The Company expects to package the SteriPath System as a closed system to
accommodate the normal blood processing operations at blood centers around the
world.

The Company has developed or licensed several compounds for the
inactivation of viruses and other pathogens and is currently evaluating their
potential use in the SteriPath System. The Company is initially investigating
the chemicals hydroxymethylglycinate (HMG) and formaldehyde as pathogen
inactivation candidates for red blood components, and methylene blue technology
for use in single units of donor plasma. See "-- Technologies -- Pathogen
Inactivation Technologies." The Company filed an Investigational Device
Exemption ("IDE") with the FDA for this product in December 1996. The Company
currently procures HMG from a sole source, but does not have a contractual right
to procure HMG in the future. Should the Company need to procure substantial
quantities of HMG in connection with the development and commercialization of
its SteriPath System, the failure to obtain sufficient quantities of HMG from
the sole source, or to identify additional, suitable sources, could have a
material adverse effect on the Company's ability to develop and commercialize
the SteriPath System.

The process of pathogen inactivation to date is most advanced in the
purification of plasma pharmaceuticals. Although blood derivatives in the United
States and Europe are treated to inactivate pathogens, current methods of plasma
pathogen inactivation involve treatment by filtration, solvents/detergents,
thermal inactivation (pasteurizing) and photochemical treatment with methylene
blue (a method used in parts of Europe). Some of these methods are effective
only for certain classes of pathogens and do not function as broad-spectrum
pathogen inactivation agents.

While the Company believes that its proprietary chemistries offer
promising opportunities for blood pathogen inactivation, there can be no
assurance that the SteriPath System will be successfully developed or achieve
market acceptance.

Other Products of the Company

The Company also has proprietary interests in certain other potential
products or technologies, including: (i) the CellWasher Cell Concentrator
(designed to remove excess fluids from blood prior to reinfusion into patients);
(ii) the HemoNet Filter (a filter which is designed to remove tissue
contaminants and free hemoglobin from recovered blood prior to reinfusion during
surgical procedures); (iii) the Surgical Blood Salvage System (designed to
incorporate the features of both the HemoNet Filter and CellWasher Cell
Concentrator); and (iv) the PlasmaSep Plasma Collection System (a hollow-fiber
filtration-based system designed for the collection of plasma for
fractionation).
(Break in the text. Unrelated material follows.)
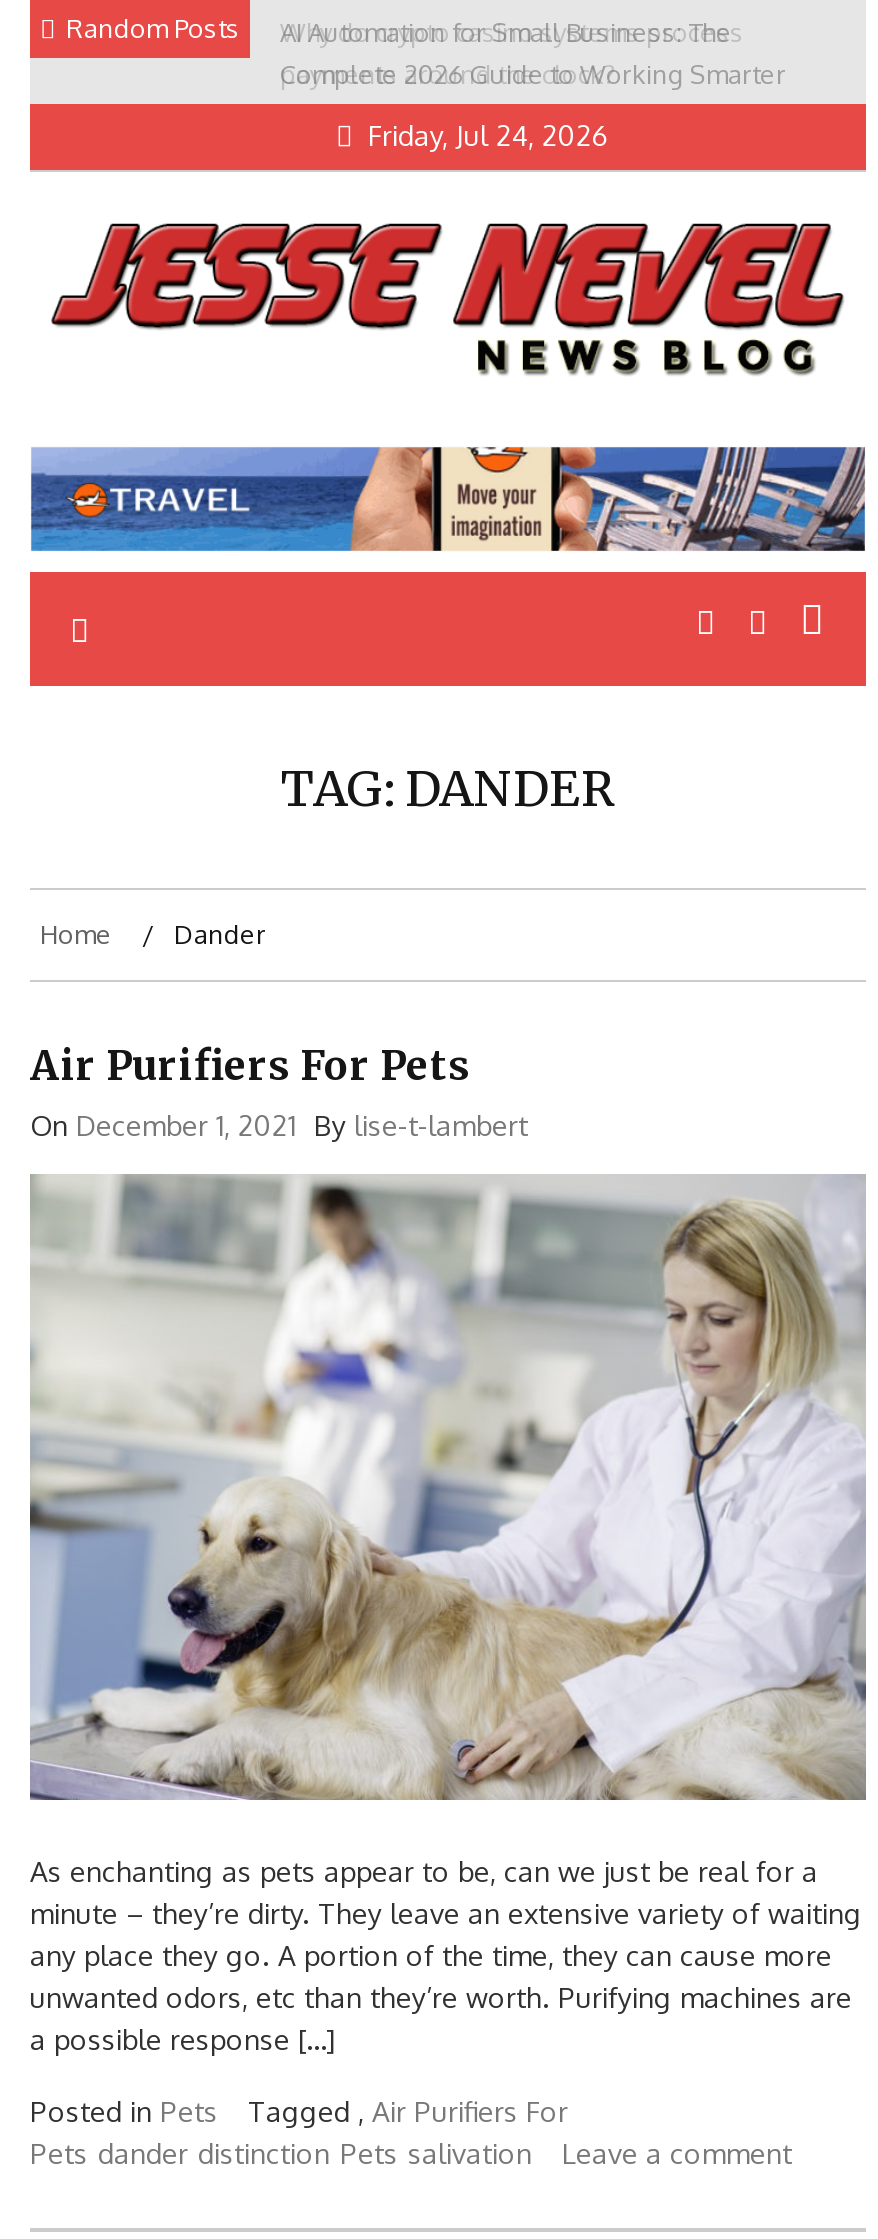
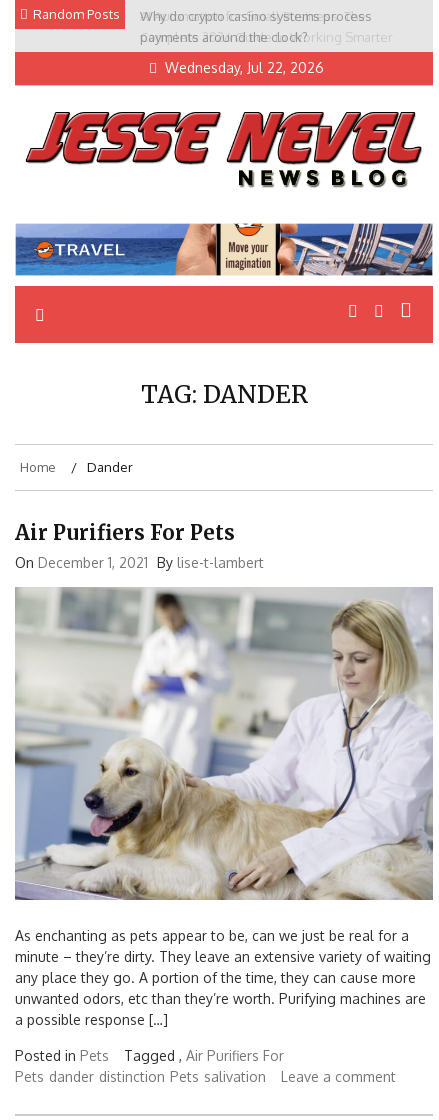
[360,118,610,152] Friday, Jul 24, 2026 -> [161,59,324,76] Wednesday, Jul 22, 2026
These products are not currently under active development by the
Company; however, to the extent the Company identifies a suitable third party
development partner with respect to any one or more of such products or
technologies who agrees to share development efforts and costs with the Company,
the Company would pursue further the development and commercialization of such
products and technologies with such third party. There can be no assurance,
however, that the Company will identify or enter into definitive agreements with
any such development partner, or that it will successfully develop the products
or technologies described herein.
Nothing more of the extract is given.